Global Village Communication — 415/329-0700
InfoWorld — 23-Apr-90, Vol. 12, #17, pg. 28
A new screen from Reflection Technology has the physical dimensions of a sugar packet, but the viewing dimensions of a 12" monitor. The screen uses a headband to attach to your head and extends a few inches out from the headband in front of one of your eyes. When wearing the screen, an image of the screen floats visibly in space in front of you, allowing you to view the display, but insuring that nobody else can see it. Called the Private Eye, the screen has possible uses whenever a standard monitor is inconvenient or inappropriate. For the $795 list price, you get the CGA monochrome monitor, a 5 foot cable to attach the Private Eye to your computer, the headband, and a CGA adapter board. CGA screens have a lower resolution than 9" Macintosh screens, so a Mac version may not be possible in the near future.

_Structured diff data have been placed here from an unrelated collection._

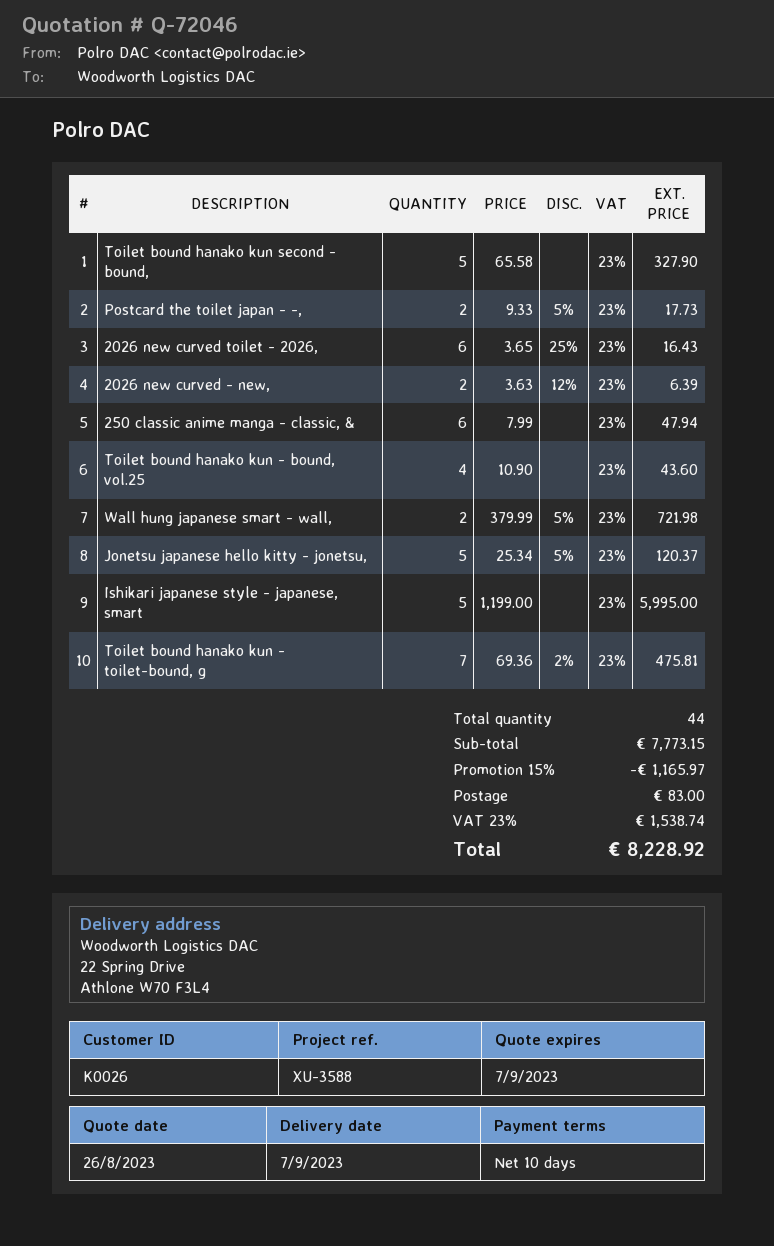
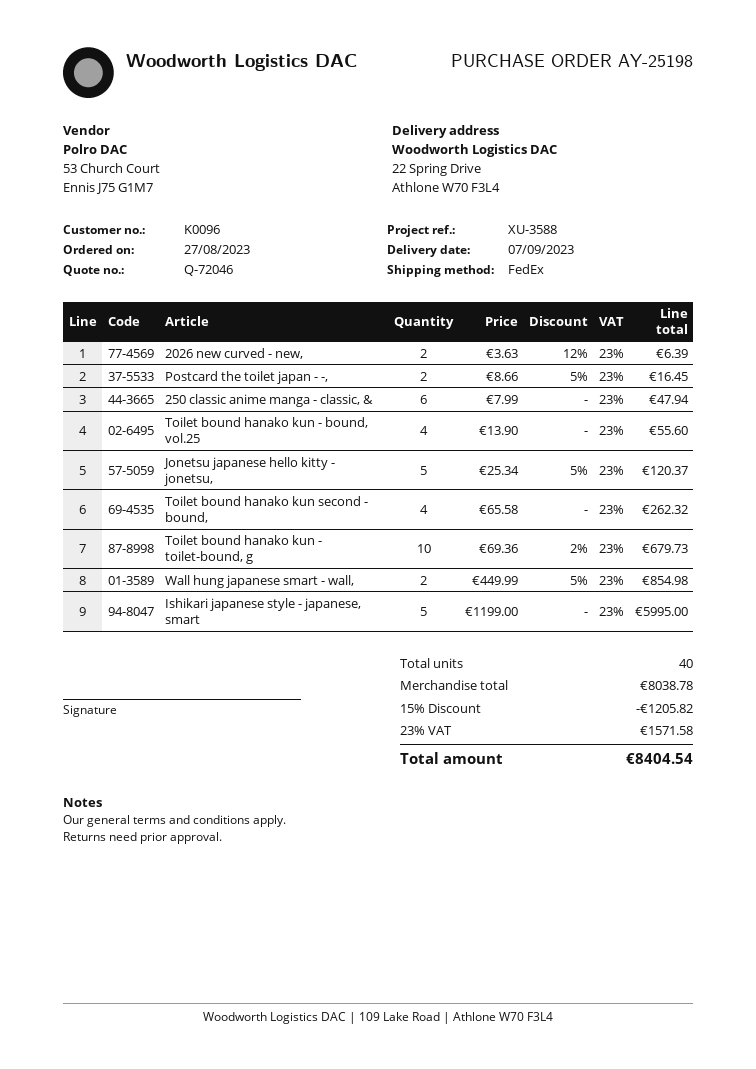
customer number: K0026 -> K0096
Toilet bound hanako kun second - bound,: 5 x 65.58 = 327.90 -> 4 x 65.58 = 262.32
Postcard the toilet japan - -,: 2 x 9.33 - 5% = 17.73 -> 2 x 8.66 - 5% = 16.45
2026 new curved toilet - 2026,: 6 x 3.65 - 25% = 16.43 -> none
Toilet bound hanako kun - bound, vol.25: 4 x 10.90 = 43.60 -> 4 x 13.90 = 55.60
Wall hung japanese smart - wall,: 2 x 379.99 - 5% = 721.98 -> 2 x 449.99 - 5% = 854.98
Toilet bound hanako kun - toilet-bound, g: 7 x 69.36 - 2% = 475.81 -> 10 x 69.36 - 2% = 679.73
total quantity: 44 -> 40
subtotal: 7773.15 -> 8038.78
discount: 15% = 1165.97 -> 15% = 1205.82
shipping: 83.00 -> none
tax: 23% = 1538.74 -> 23% = 1571.58
total: 8228.92 -> 8404.54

Reflection Technology — 617/890-5905
InfoWorld — 23-Apr-90, Vol. 12, #17, pg. 19
Microlytics Inc. has come up with the perfect desk accessory for folks who know perfectly well what they want to say but cannot think of the word. The dictionary allows you to type in definitions and then tells you what words you might be thinking of. InfoWorld reporter Yvonne Lee gave an example of a user entering the words "doctor" and "bones" to obtain the result "orthopedic surgeon." The desk accessory, called Inside Information, includes unusual ways to think about word relationships, allowing words to be viewed as members of seven main categories and numerous sub-categories, using horizontal boxing, outline, or branching tree formats. The $119 program includes 65,000 entries and is based upon Word Nerd technology from Xerox. The online system will be converted to paper form and published as a book from Random House in 1991.